Supplied records below:

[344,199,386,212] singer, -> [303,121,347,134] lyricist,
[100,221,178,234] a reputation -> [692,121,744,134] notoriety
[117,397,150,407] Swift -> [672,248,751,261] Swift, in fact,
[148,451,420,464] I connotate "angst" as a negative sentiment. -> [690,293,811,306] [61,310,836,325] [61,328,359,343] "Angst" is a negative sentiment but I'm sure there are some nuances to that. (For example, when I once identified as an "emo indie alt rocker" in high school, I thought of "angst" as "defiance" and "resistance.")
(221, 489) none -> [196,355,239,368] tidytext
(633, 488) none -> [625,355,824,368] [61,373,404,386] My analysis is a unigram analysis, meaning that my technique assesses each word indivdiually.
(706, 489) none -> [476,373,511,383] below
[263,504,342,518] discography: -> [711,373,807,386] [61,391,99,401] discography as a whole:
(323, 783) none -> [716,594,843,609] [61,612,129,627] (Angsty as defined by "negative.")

End of Supplied records.
Supplied records below:

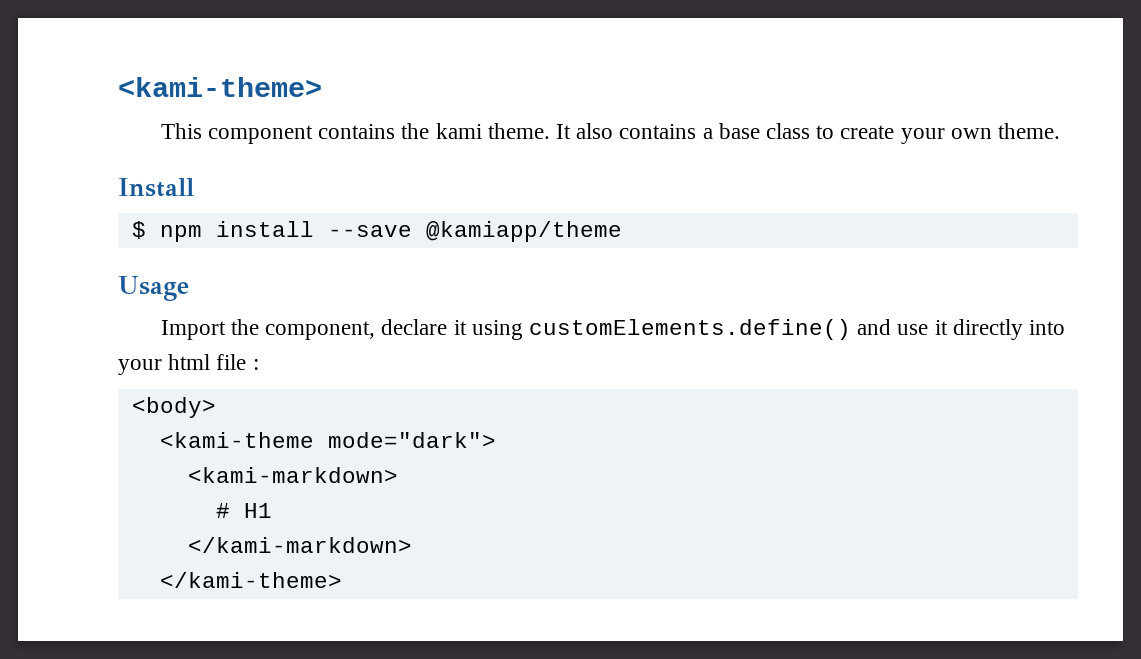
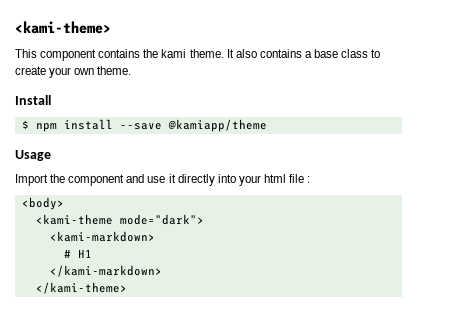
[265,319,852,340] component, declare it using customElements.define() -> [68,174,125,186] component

End of Supplied records.

**Task objective:** From the records above, transcribe without alteration every line from the one with "[344,199,386,212] singer, ->" to the one with "(323, 783) none", inclusive.

**Answer box:**
[344,199,386,212] singer, -> [303,121,347,134] lyricist,
[100,221,178,234] a reputation -> [692,121,744,134] notoriety
[117,397,150,407] Swift -> [672,248,751,261] Swift, in fact,
[148,451,420,464] I connotate "angst" as a negative sentiment. -> [690,293,811,306] [61,310,836,325] [61,328,359,343] "Angst" is a negative sentiment but I'm sure there are some nuances to that. (For example, when I once identified as an "emo indie alt rocker" in high school, I thought of "angst" as "defiance" and "resistance.")
(221, 489) none -> [196,355,239,368] tidytext
(633, 488) none -> [625,355,824,368] [61,373,404,386] My analysis is a unigram analysis, meaning that my technique assesses each word indivdiually.
(706, 489) none -> [476,373,511,383] below
[263,504,342,518] discography: -> [711,373,807,386] [61,391,99,401] discography as a whole:
(323, 783) none -> [716,594,843,609] [61,612,129,627] (Angsty as defined by "negative.")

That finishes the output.